In his conclusion to Empires of Mud, Giustozzi writes that a durable peace will likely require a careful combination of top-down institutionalization and bottom-up co-optation of local leaders. Focusing only on the former has failed to help the Afghan population, which continues to feel deeply insecure because of insurgent and criminal activity. Moreover, there has been -- and will likely continue to be -- an insufficient number of U.S., NATO, and Afghan national forces to protect the local population in rural areas. But that is all right, since many rural Afghans do not want a permanent central government presence in their villages; they want to police their own communities.
Some worry that empowering local leaders may help the Afghan government and the international community achieve short-term goals but will undermine stability in the long run by fragmenting authority. This is an academic debate. Afghan social and cultural realities make it impossible to neglect local leaders, since they hold much of the power today.

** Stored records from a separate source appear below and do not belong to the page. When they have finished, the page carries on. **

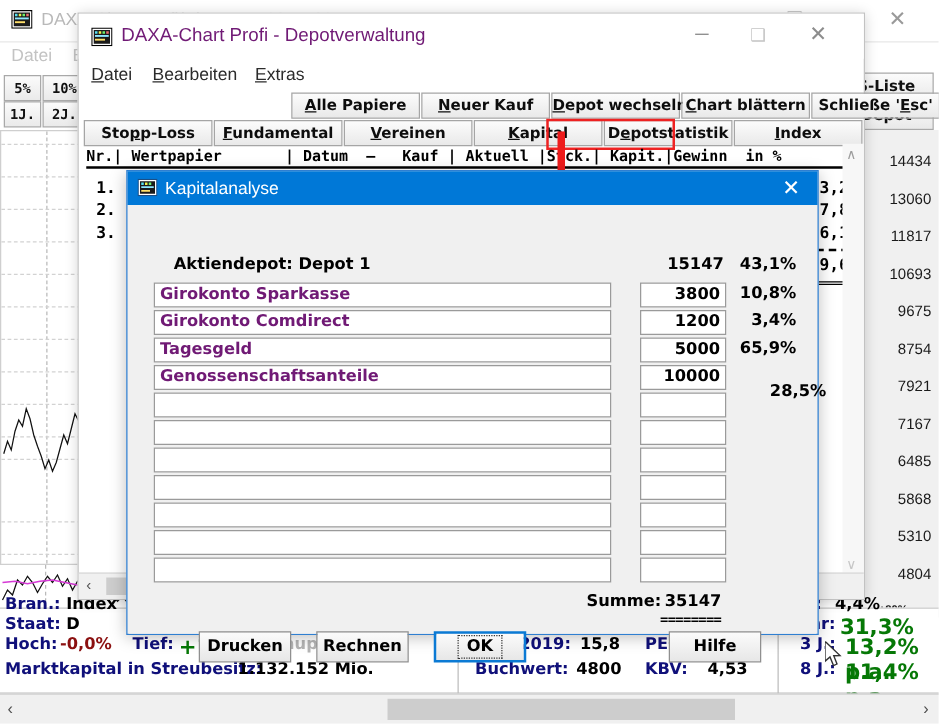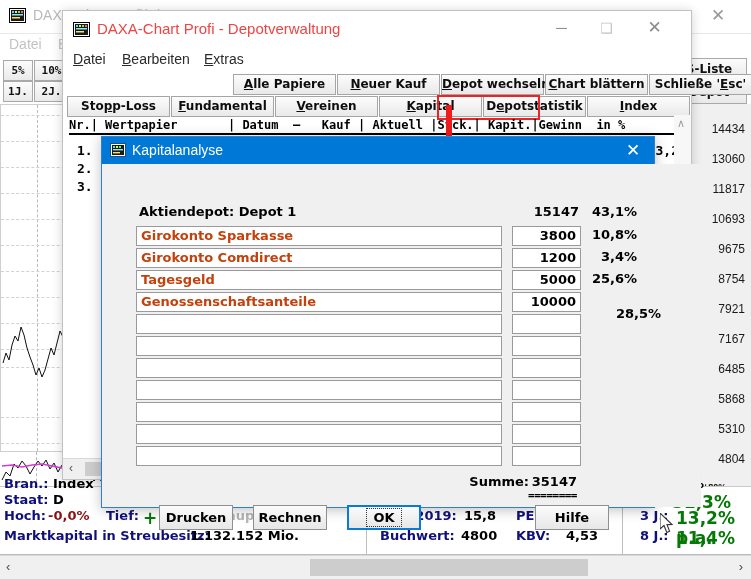"DAXA-Chart Profi - Depotverwaltung" #depot-title-text { color: #ef4444 -> #701a75 }
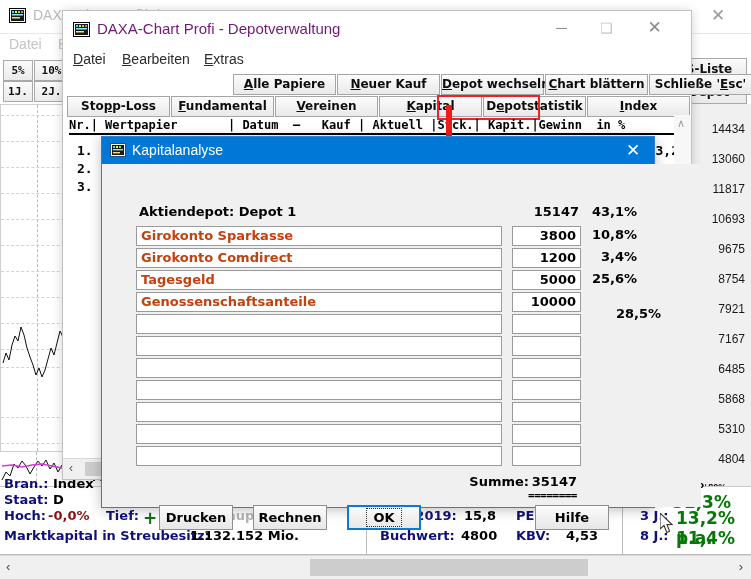"Aktiendepot: Depot 1" #kap-body { padding-left: 48px -> none }
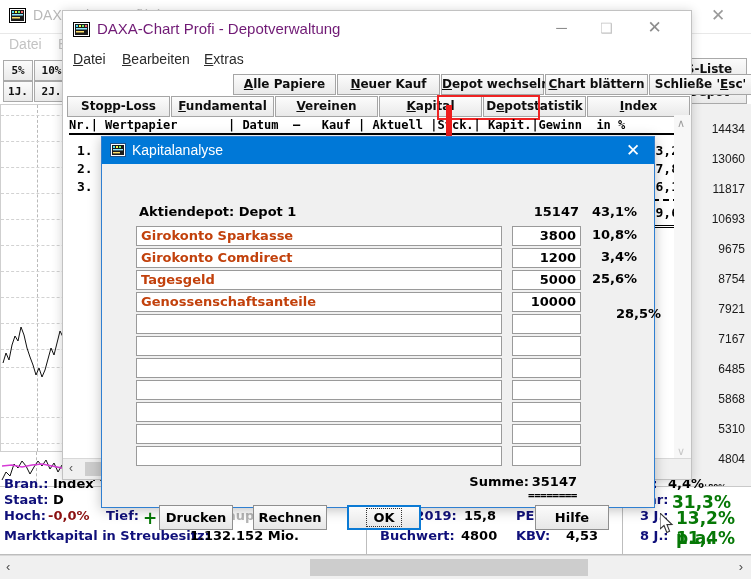"Girokonto Sparkasse" .namebox { color: #c2410c -> #701a75; left: 33px -> 20px }
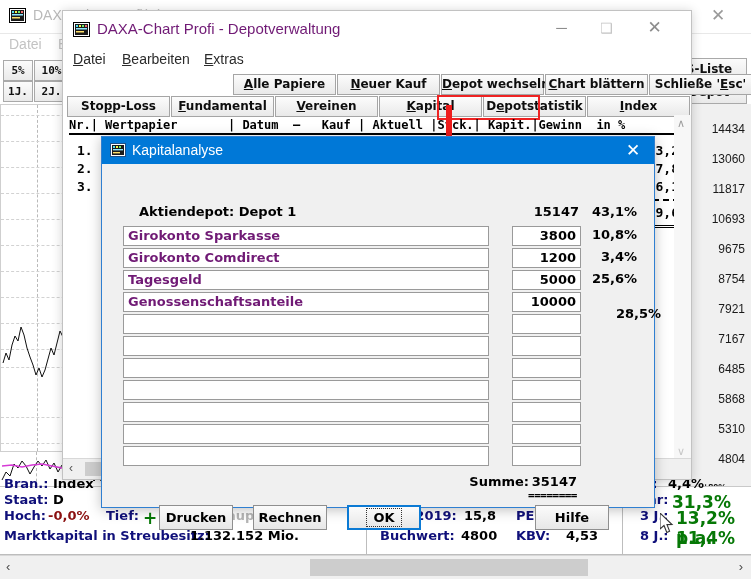"25,6%" div.abs { text: 25,6% -> 65,9% }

The old monarchy's model is useful for today's Afghanistan. It combined top-down efforts from the central government in urban areas with bottom-up efforts to engage tribes and other communities in rural areas. The central government has an important role to play. National army and police forces can be critical in crushing revolts, conducting offensive actions against militants, and helping adjudicate tribal disputes when they occur. But the local nature of power in the country makes it virtually impossible to build a strong central government capable of establishing security and delivering services in much of rural Afghanistan -- at least over the next several decades. Afghans have successfully adopted this model in the past, and they can do so again today.